Ohio's New Education Boss: Gov. Kasich's K-12 Adviser
The new Ohio Superintendent of Public Instruction will be Richard Ross, who is currently serving as the education adviser to GOP Gov. John Kasich, the Associated Press reported March 12. Ross was selected to the post by the state board of education by a 10-6 vote over other candidates that reportedly included former West Virginia superintendent Jorea Marple.
Ross will take over as superintendent from Michael Sawyers, who was serving in the position on an interim basis, but received support for taking over the job permanently from several of the state board members, 11 of whom are elected by the public and eight of whom are appointed by the governor (one at-large seat is vacant). Not surprisingly, Kasich appointees weighed in heavily for Ross.

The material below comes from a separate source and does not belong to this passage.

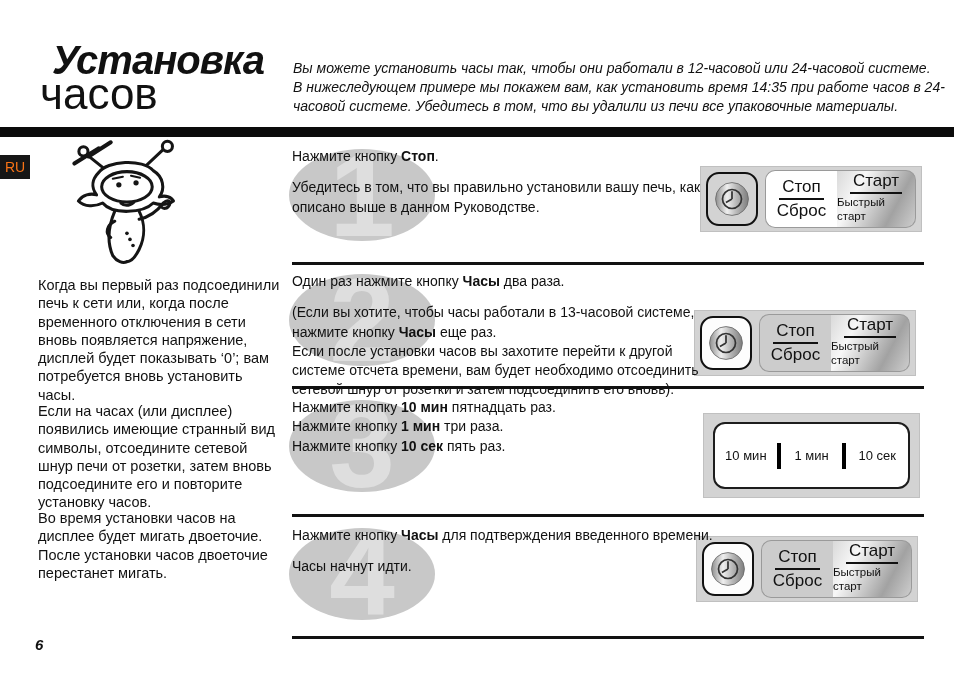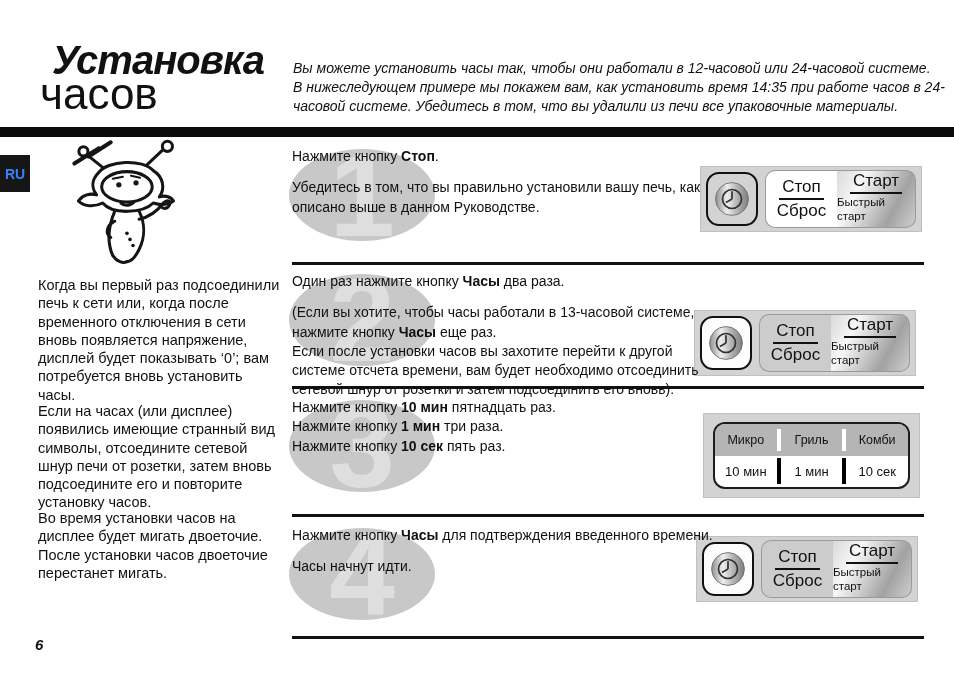"RU" .ru-badge { color: #3b82f6 -> #f97316; font-weight: bold -> normal; height: 37px -> 24px }
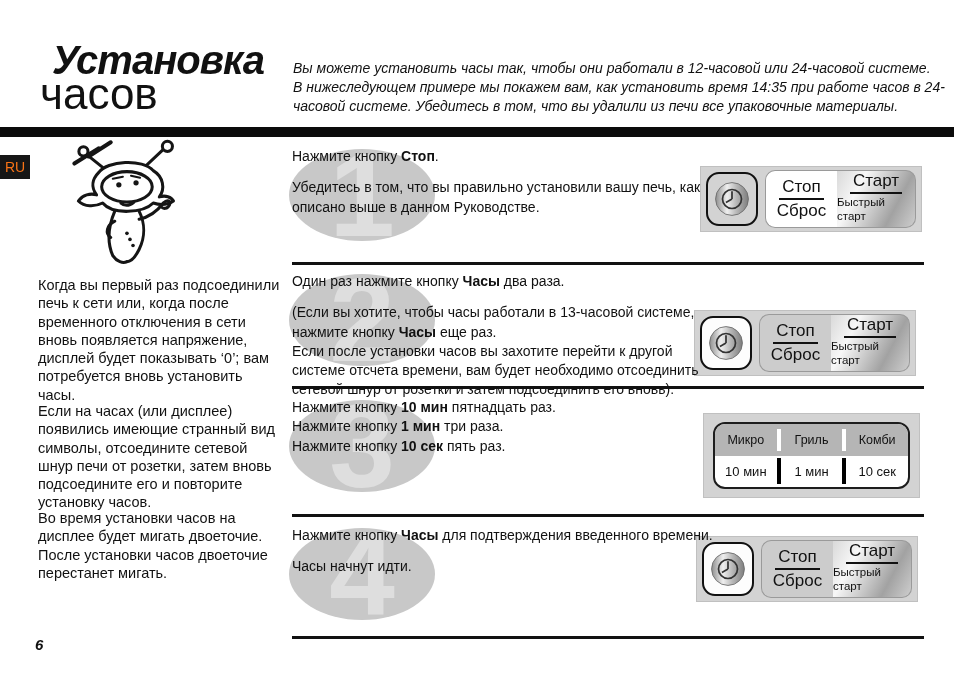"Микро" div.mode-row { html: <div> <div>Микро</div> <div></div> <div>Гриль</div> <div></div> <div>Комби</div> </div> -> none }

As Kasich's top K-12 man for roughly the past year, Ross helped craft the Ohio school-finance overhaul in the state that I wrote about recently, and has also been involved in implementing a new A-F school grading system in the state, as well as a proposed expansion of the state's private-school voucher program. He hasn't just worked in the shadows, either. When some of the less-wealthy districts complained recently that the new education-funding system pitched by Kasich did not help them as much as his administration advertised, Ross publicly defended it in the press.
"Because of my relationships with both the legislature and with the governor, it affords an unusual and powerful opportunity to advocate for the positions of the state board in the name of our boys and girls in the state," Ross said, according to the AP, adding later that, "It's like my DNA is aligned to help advance teaching and learning."
Ross previously served as the superintendent of Reynoldsburg schools, which are in the suburbs of Columbus, the state capital.
But some on the state board argued that Ross could be too controversial given the recent controversy over K-12 funding. Board member Michael Collins, who is publicly elected, said that Ross' "attachment to this education budget proposal definitely will not sit all that well with the field in terms of getting started."
The previous permanent superintendent for Ohio schools was Stan Heffner, who resigned last August after a report from the state Inspector General Randall Meyer found that he improperly used his office's resources for personal benefit, and also misused his position to lobby Ohio lawmakers on behalf of Educational Testing Services. Sawyers subsequently took over for Heffner.
Ironically enough, Sawyers previously encountered his own ethics difficulties when he charged personal expenses on the credit card belonging to an Ohio school district he previously worked for. Ross, in turn, was arrested for and pleaded guilty to drunk driving several years ago.